# WHAT TO PRODUCE
The answer must be every entry below, word for word, with the pictures left out.

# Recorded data
---*---

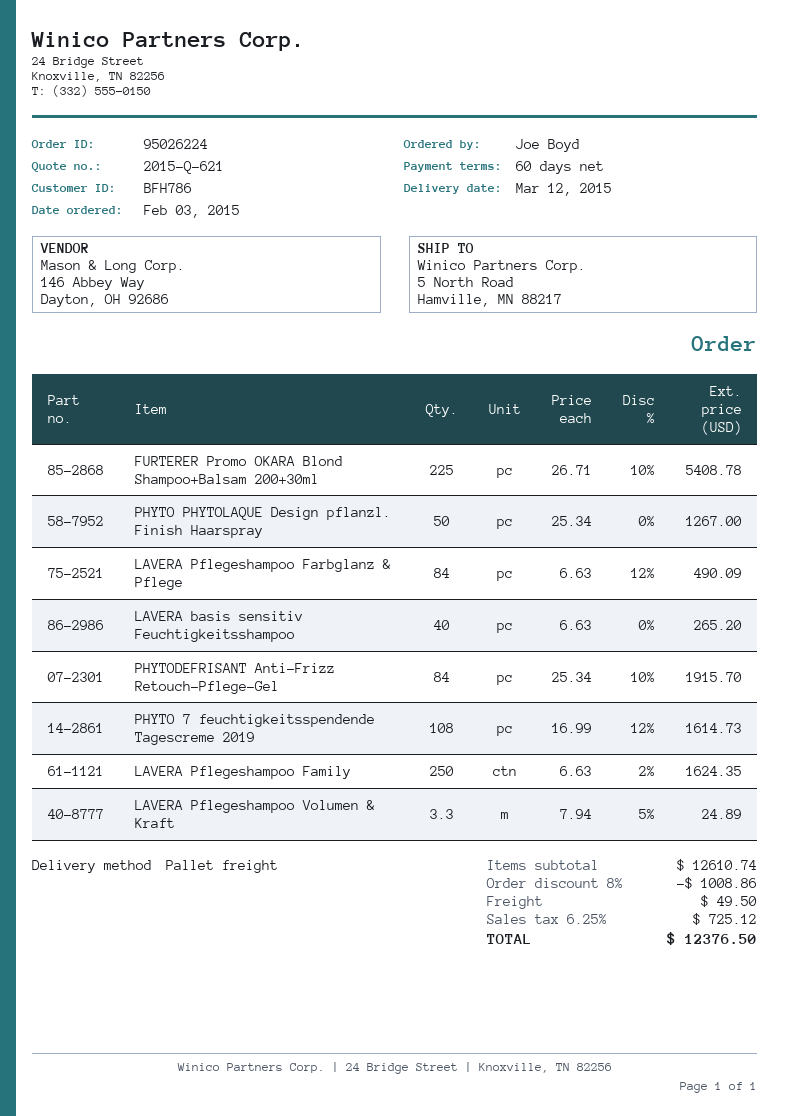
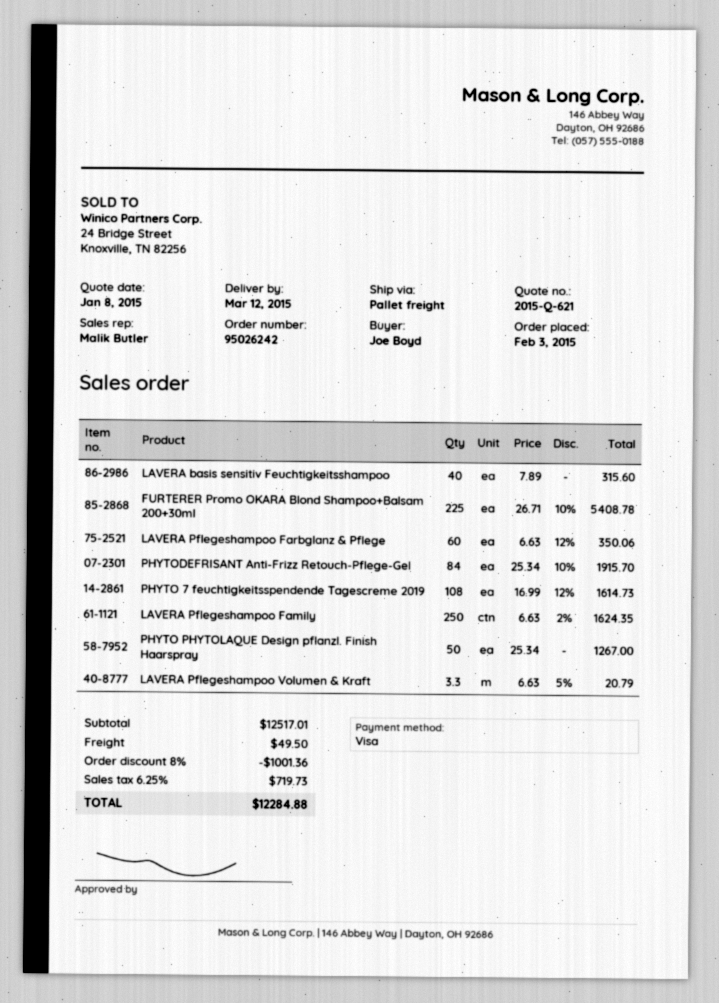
order number: 95026224 -> 95026242
LAVERA Pflegeshampoo Farbglanz & Pflege: 84 x 6.63 - 12% = 490.09 -> 60 x 6.63 - 12% = 350.06
LAVERA basis sensitiv Feuchtigkeitsshampoo: 40 x 6.63 = 265.20 -> 40 x 7.89 = 315.60
LAVERA Pflegeshampoo Volumen & Kraft: 3.3 x 7.94 - 5% = 24.89 -> 3.3 x 6.63 - 5% = 20.79
subtotal: 12610.74 -> 12517.01
discount: 8% = 1008.86 -> 8% = 1001.36
tax: 6.25% = 725.12 -> 6.25% = 719.73
total: 12376.50 -> 12284.88

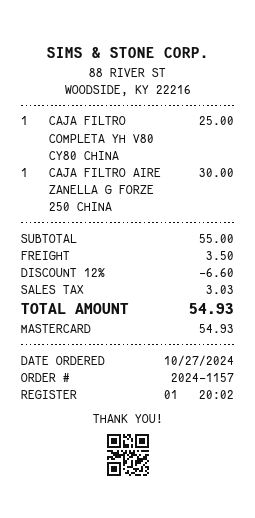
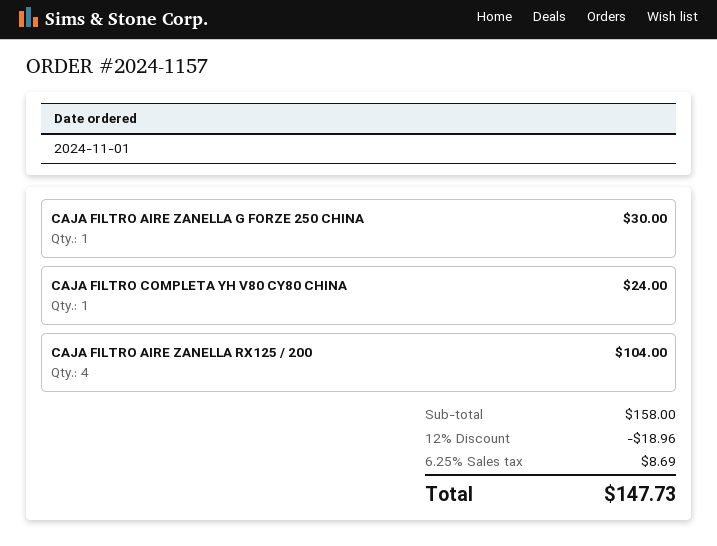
order date: 2024-10-27 -> 2024-11-01
CAJA FILTRO COMPLETA YH V80 CY80 CHINA: 1 for 25.00 -> 1 for 24.00
CAJA FILTRO AIRE ZANELLA RX125 / 200: none -> 4 for 104.00
subtotal: 55.00 -> 158.00
discount: 12% = 6.60 -> 12% = 18.96
shipping: 3.50 -> none
tax: 3.03 -> 8.69
total: 54.93 -> 147.73

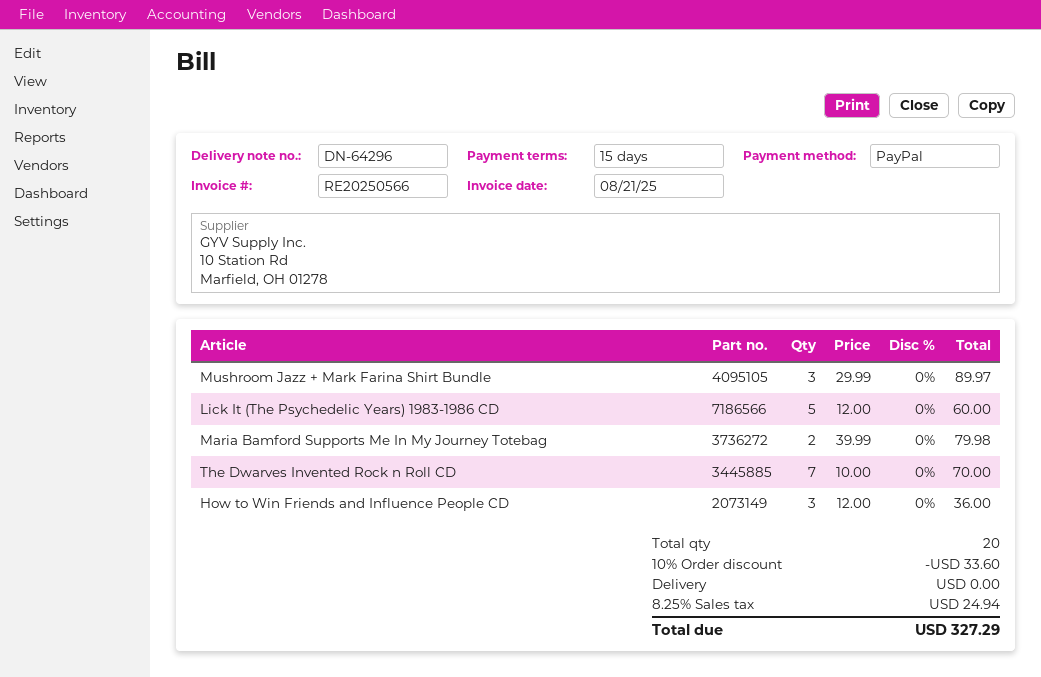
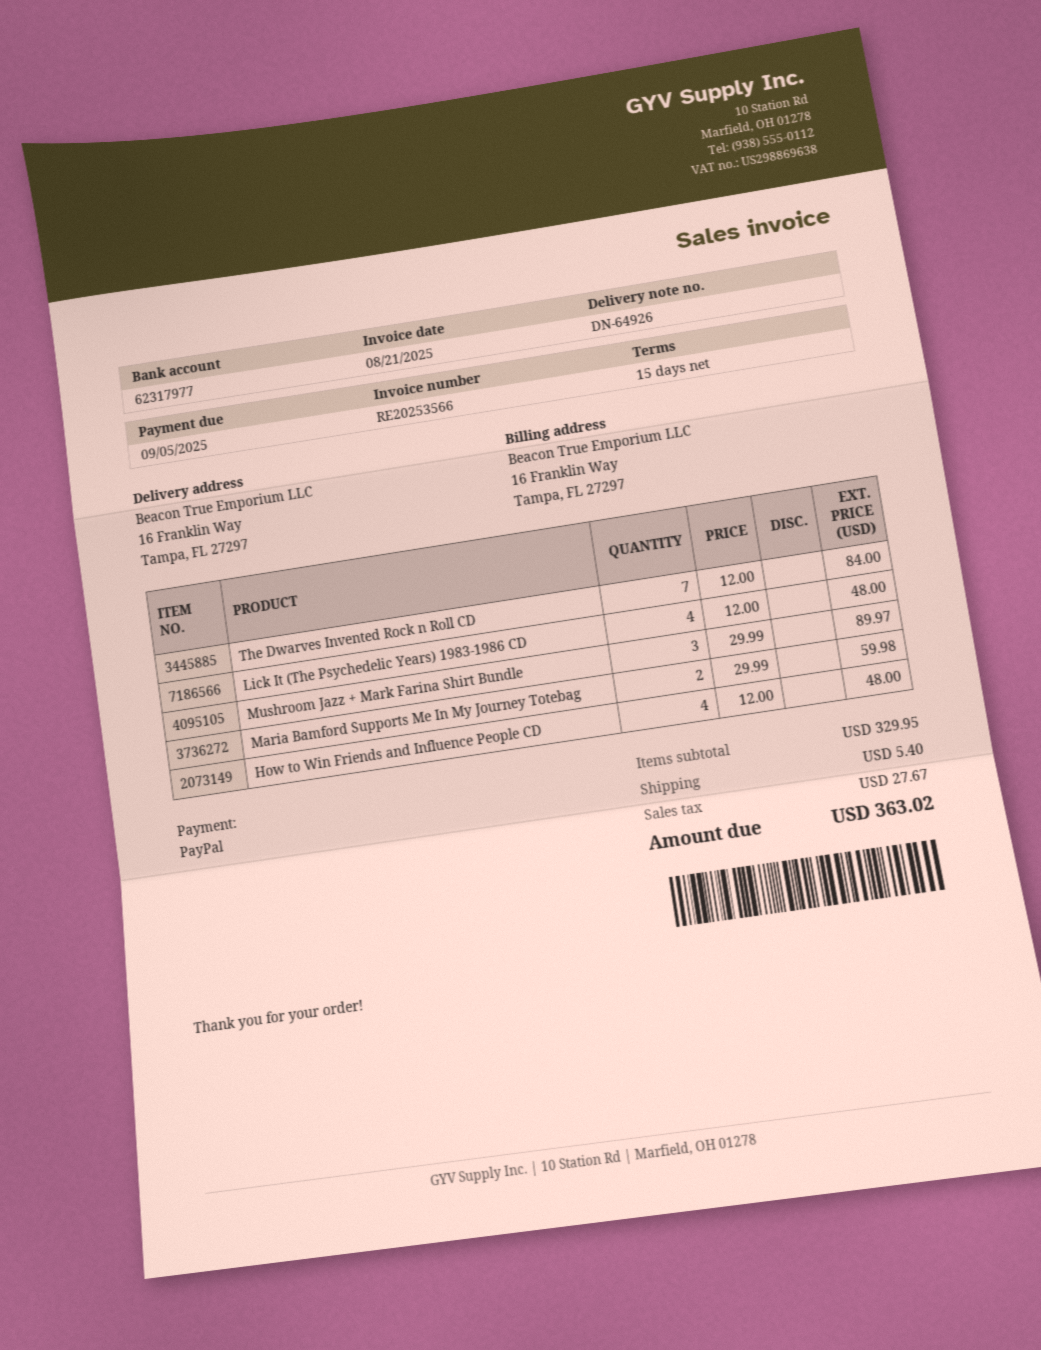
delivery note number: DN-64296 -> DN-64926
invoice number: RE20250566 -> RE20253566
Lick It (The Psychedelic Years) 1983-1986 CD: 5 x 12.00 = 60.00 -> 4 x 12.00 = 48.00
Maria Bamford Supports Me In My Journey Totebag: 2 x 39.99 = 79.98 -> 2 x 29.99 = 59.98
The Dwarves Invented Rock n Roll CD: 7 x 10.00 = 70.00 -> 7 x 12.00 = 84.00
How to Win Friends and Influence People CD: 3 x 12.00 = 36.00 -> 4 x 12.00 = 48.00
discount: 10% = 33.60 -> none
shipping: 0.00 -> 5.40
tax: 24.94 -> 27.67
total: 327.29 -> 363.02

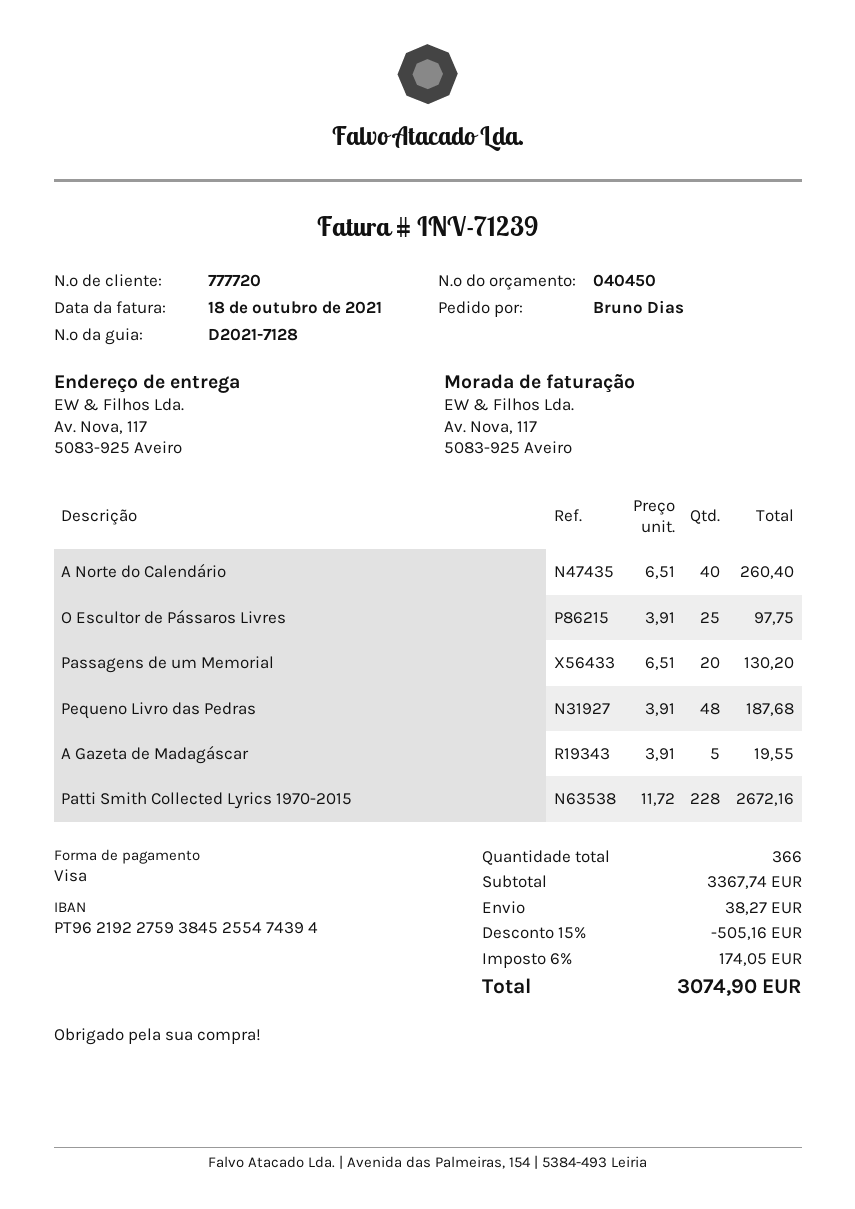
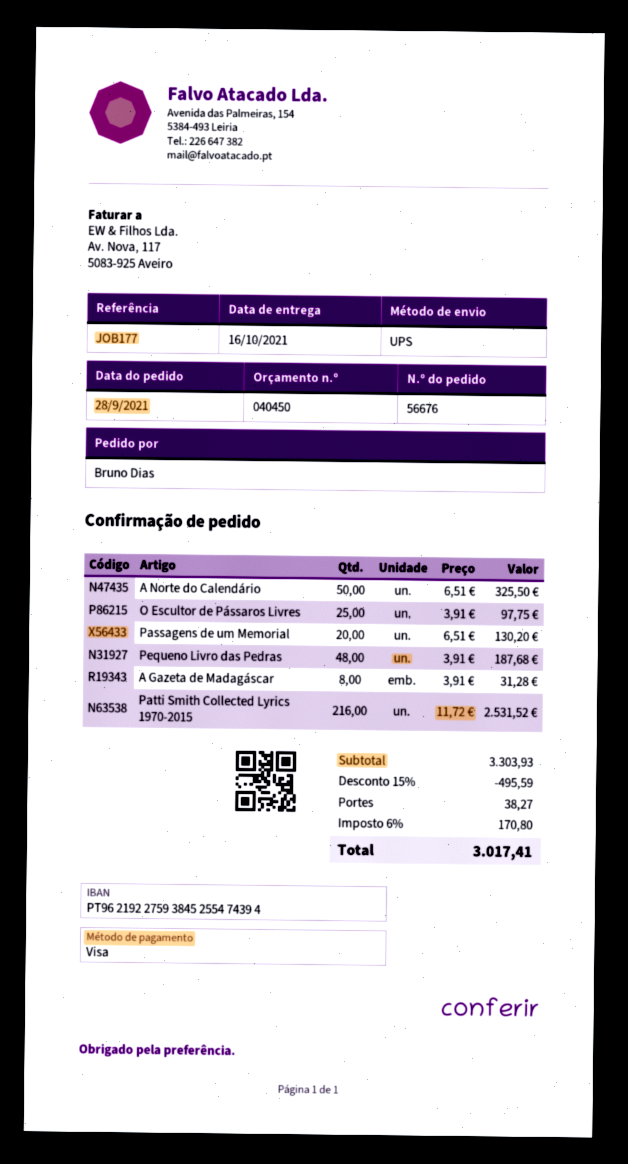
A Norte do Calendário: 40 x 6.51 = 260.40 -> 50 x 6.51 = 325.50
A Gazeta de Madagáscar: 5 x 3.91 = 19.55 -> 8 x 3.91 = 31.28
Patti Smith Collected Lyrics 1970-2015: 228 x 11.72 = 2672.16 -> 216 x 11.72 = 2531.52
subtotal: 3367.74 -> 3303.93
discount: 15% = 505.16 -> 15% = 495.59
tax: 6% = 174.05 -> 6% = 170.80
total: 3074.90 -> 3017.41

---*---

# EXERCISE SOLUTION
order number: 95026224 -> 95026242
LAVERA Pflegeshampoo Farbglanz & Pflege: 84 x 6.63 - 12% = 490.09 -> 60 x 6.63 - 12% = 350.06
LAVERA basis sensitiv Feuchtigkeitsshampoo: 40 x 6.63 = 265.20 -> 40 x 7.89 = 315.60
LAVERA Pflegeshampoo Volumen & Kraft: 3.3 x 7.94 - 5% = 24.89 -> 3.3 x 6.63 - 5% = 20.79
subtotal: 12610.74 -> 12517.01
discount: 8% = 1008.86 -> 8% = 1001.36
tax: 6.25% = 725.12 -> 6.25% = 719.73
total: 12376.50 -> 12284.88

order date: 2024-10-27 -> 2024-11-01
CAJA FILTRO COMPLETA YH V80 CY80 CHINA: 1 for 25.00 -> 1 for 24.00
CAJA FILTRO AIRE ZANELLA RX125 / 200: none -> 4 for 104.00
subtotal: 55.00 -> 158.00
discount: 12% = 6.60 -> 12% = 18.96
shipping: 3.50 -> none
tax: 3.03 -> 8.69
total: 54.93 -> 147.73

delivery note number: DN-64296 -> DN-64926
invoice number: RE20250566 -> RE20253566
Lick It (The Psychedelic Years) 1983-1986 CD: 5 x 12.00 = 60.00 -> 4 x 12.00 = 48.00
Maria Bamford Supports Me In My Journey Totebag: 2 x 39.99 = 79.98 -> 2 x 29.99 = 59.98
The Dwarves Invented Rock n Roll CD: 7 x 10.00 = 70.00 -> 7 x 12.00 = 84.00
How to Win Friends and Influence People CD: 3 x 12.00 = 36.00 -> 4 x 12.00 = 48.00
discount: 10% = 33.60 -> none
shipping: 0.00 -> 5.40
tax: 24.94 -> 27.67
total: 327.29 -> 363.02

A Norte do Calendário: 40 x 6.51 = 260.40 -> 50 x 6.51 = 325.50
A Gazeta de Madagáscar: 5 x 3.91 = 19.55 -> 8 x 3.91 = 31.28
Patti Smith Collected Lyrics 1970-2015: 228 x 11.72 = 2672.16 -> 216 x 11.72 = 2531.52
subtotal: 3367.74 -> 3303.93
discount: 15% = 505.16 -> 15% = 495.59
tax: 6% = 174.05 -> 6% = 170.80
total: 3074.90 -> 3017.41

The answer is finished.